What a year it’s been!

*Confirmed a number of memories from several lives, including a MAJOR confirmation that I had been in India before WWI and a couple memories about Phil’s life.

*Managed to get my first experience in past life travel.  I never got the exact answers I was looking for, but I discovered that I know Marin County surprisingly well for someone who’s never been there and I still love the place!  I think I have a new romantic getaway spot if nothing else.

*I managed to pull off what I set out to do, to write a book with a synthesis of styles and themes from my present life and from my suspected past life.  It has sold almost as well as the first novel I published and might actually edge it out.

*Had a moment of major doubt about my life as Phil, but ultimately realized that there’s a lot going on there that I find it hard to ignore even if I remain unsure.   At any rate, see my above two points for why I’m not abandoning this claim just yet.

*I graduated from university for the very first time in any lifetime I can remember, after many years of being too restless for my own good and almost burning that bridge forever a few times.  Too bad I haven’t done anything with my degree yet.  Going to try for grad school because the job prospects are better.  If nothing else, when I’m gone no one can say I was a dropout.

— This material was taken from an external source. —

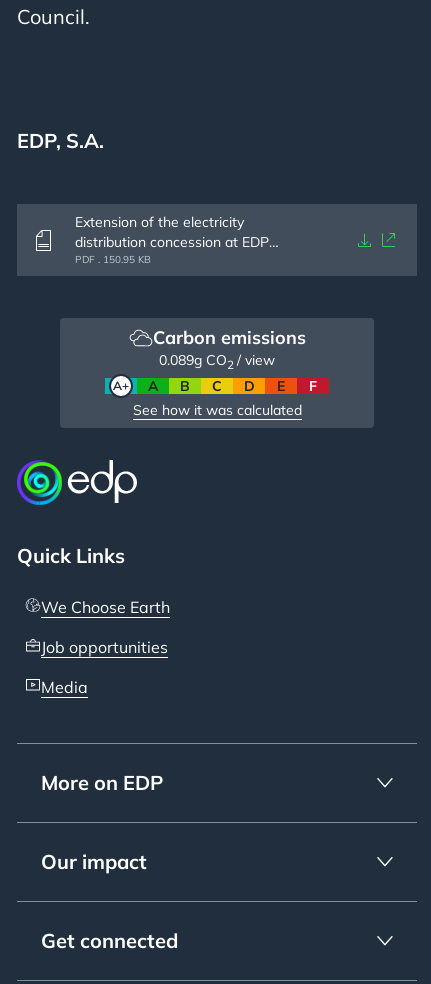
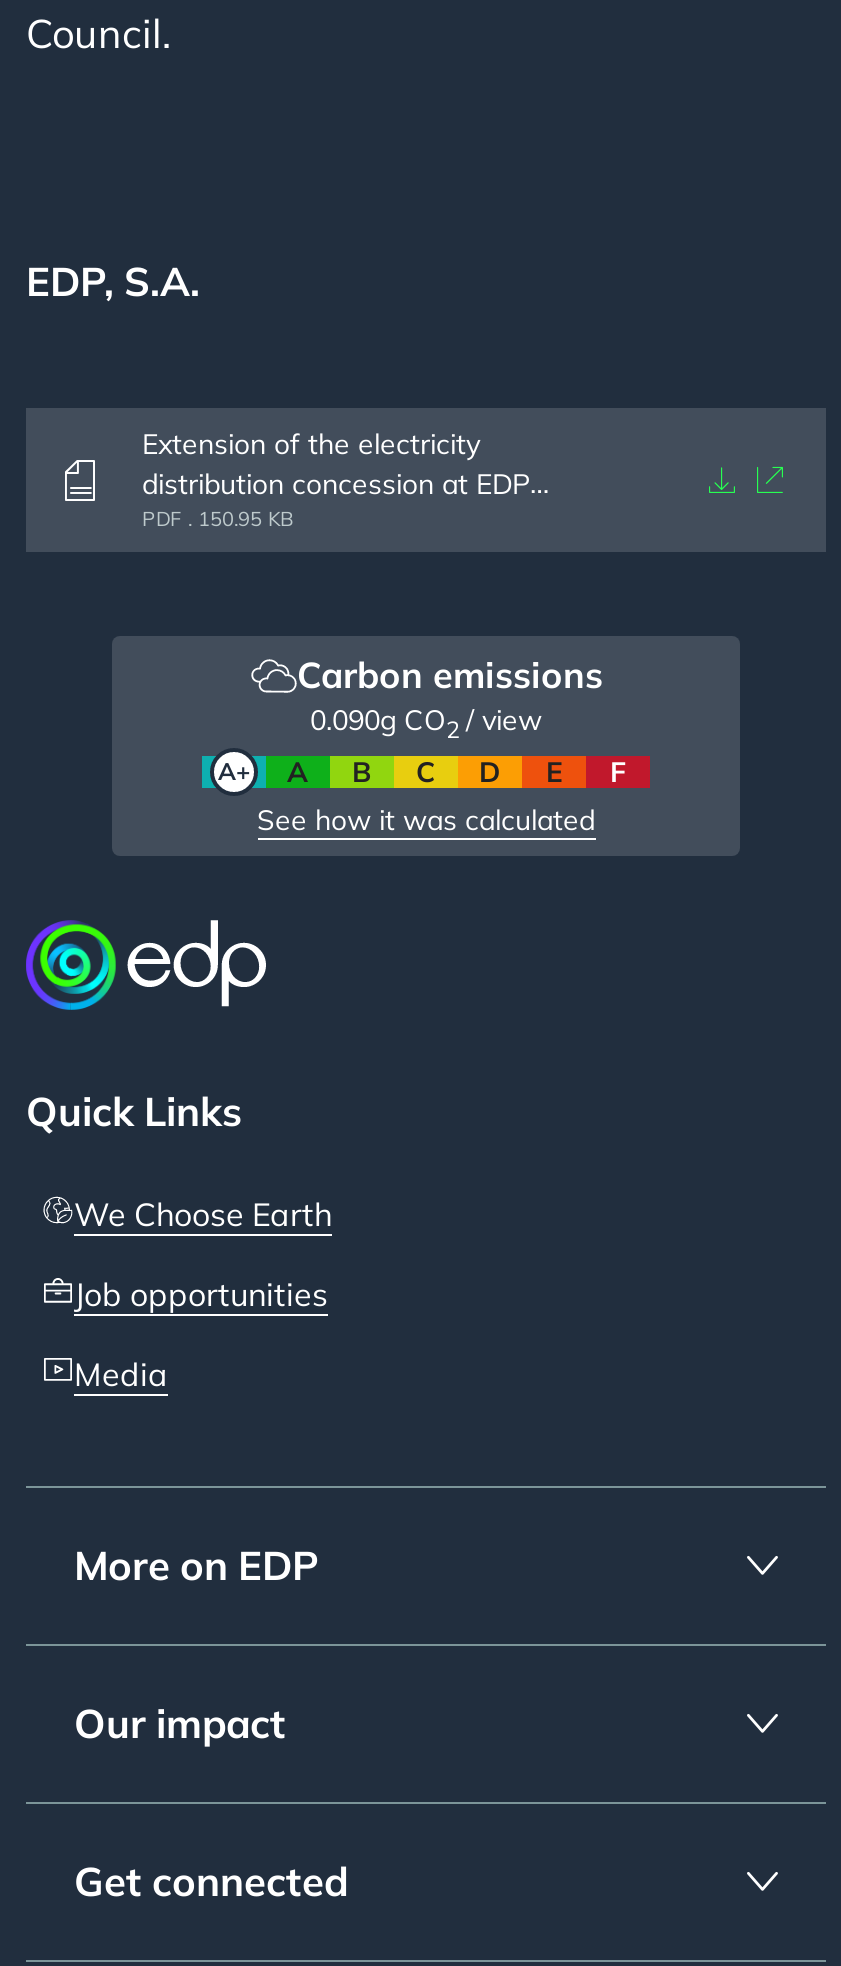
[159,351,275,372] 0.089g CO2 / view -> [310,701,542,743] 0.090g CO2 / view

*Found a church I actually feel at home with theologically.  I have come to fully embrace Gnostic Christianity and I have ambitions to enter the clergy.  What’s more, my church practices a form of the old Cathar ritual of Consolamentum; I fully intend to take this rite since I figure it’s probably as good a route as any out of the cycle of reincarnation.  And if it doesn’t work, maybe I’ll learn from my mistakes and from the books I left behind.

*I finally came to terms with a loss I experienced more than 800 years ago.  Although I don’t know for sure and probably never will, I suspect that the soul who was formerly my brother, Richard Couer de Lion, is still in my life.  If he’s the person I suspect, then I’m satisfied that he’s happier and better off.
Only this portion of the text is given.